|Obverse: 5 Pesos circa 1921 (American regime) issued by Philippine National Bank.|
When the floods have started seeping into the house of my mom in San Juan City, she cleared the storage room of boxes and other objects strewn about in there. The room is located on the first floor of her house. Fortunately, she saved the items in the storage room before the flood water did. Now that everything has gotten back to "normal", she put the boxes and several objects that belonged to our family for several generations back to the storage room. Of course, she did some sorting and found a worn out billfold containing some old Philippine paper money. She believed that the pieces of paper money she rediscovered are part of the collection of my grandfather which she thought were destroyed in 2009 in the Ketsana / Ondoy floods. Fortunately, this beaten billfold survived along with the old Philippine currency notes.

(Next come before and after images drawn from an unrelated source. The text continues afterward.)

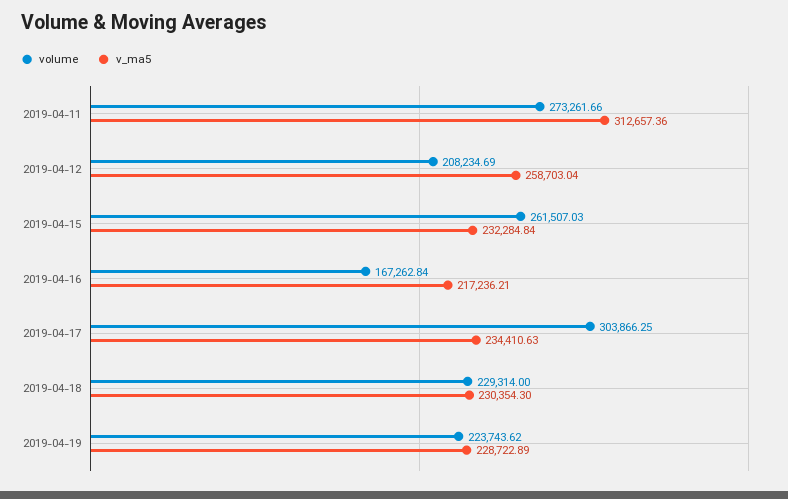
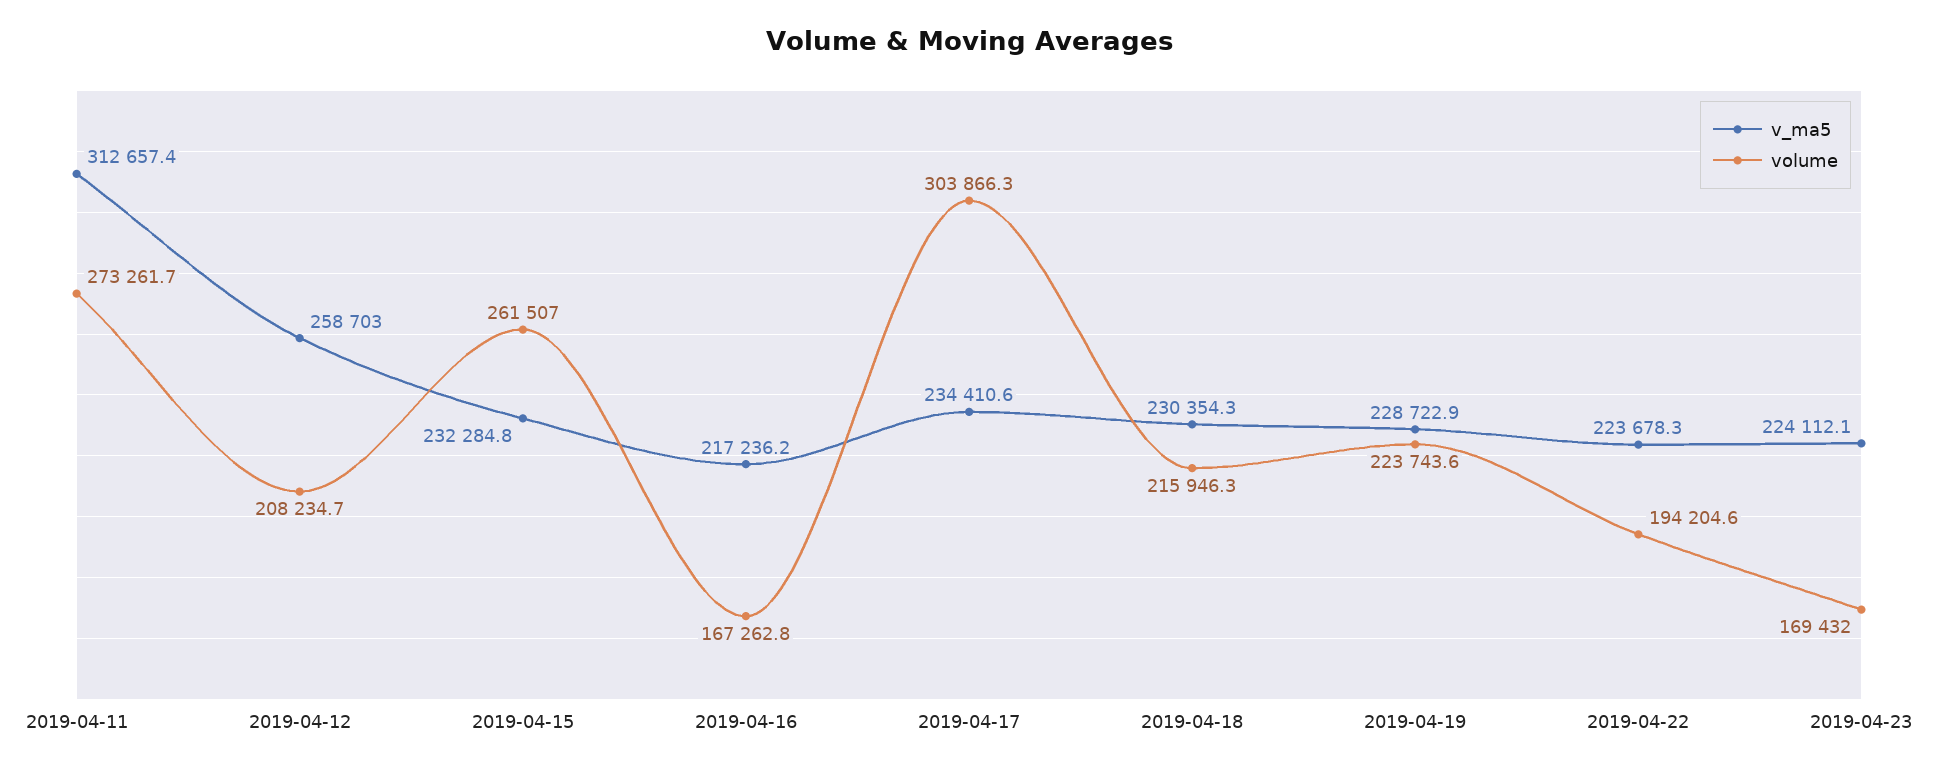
volume, 2019-04-18: 229314 -> 215946.3
v_ma5, 2019-04-22: none -> 223678.3
volume, 2019-04-22: none -> 194204.6
v_ma5, 2019-04-23: none -> 224112.1
volume, 2019-04-23: none -> 169432

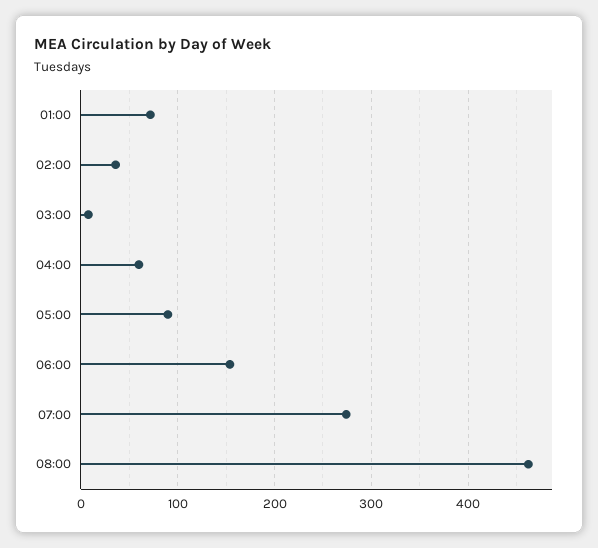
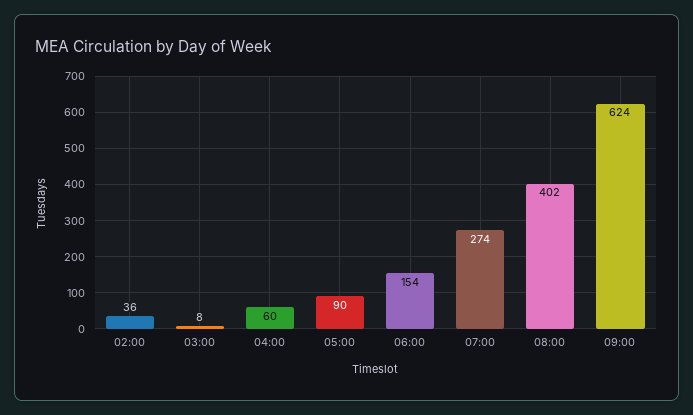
01:00: 70 -> none
08:00: 460 -> 402
09:00: none -> 624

The oldest in the batch is the 1921 five-Peso note (pictures above). This 91-year old paper money is in really bad shape. The obverse shows a picture of an American. I cannot read the name on top of the picture. It is either "Mc Kelly" or "Mc Kelky". (Maybe someone who is reading this might help me in deciphering the name.) He must be an important American in Philippine history to be in the currency note.
The note is issued by the Philippine National Bank (PNB). The PNB was established in 1916. Since the Philippines did not have a Central Bank until 1949, PNB has been considered as the de facto Central Bank. Thus, PNB is allowed by the American government to issue circulating notes. (The Philippines is under the American rule from 1898 to 1935.)
The reverse of the note is somehow obliterated. The only distinct characters I can see are the words "FIVE" (and what seem to follow is "PESOS") on the upper right hand corner, and "NOTE" somewhere in the middle on the right.
The other paper money are from different political eras. They were all issued by the Central bank of the Philippines under Presidents Ramon Magsaysay, Carlos P. Garcia, Diosdado Macapagal, and Ferdinand Marcos.
They are wonderful specimens and part of our history. They would all remain hidden if not because of the recent floods. So, even bad things could also have teeny tiny good consequences, I suppose...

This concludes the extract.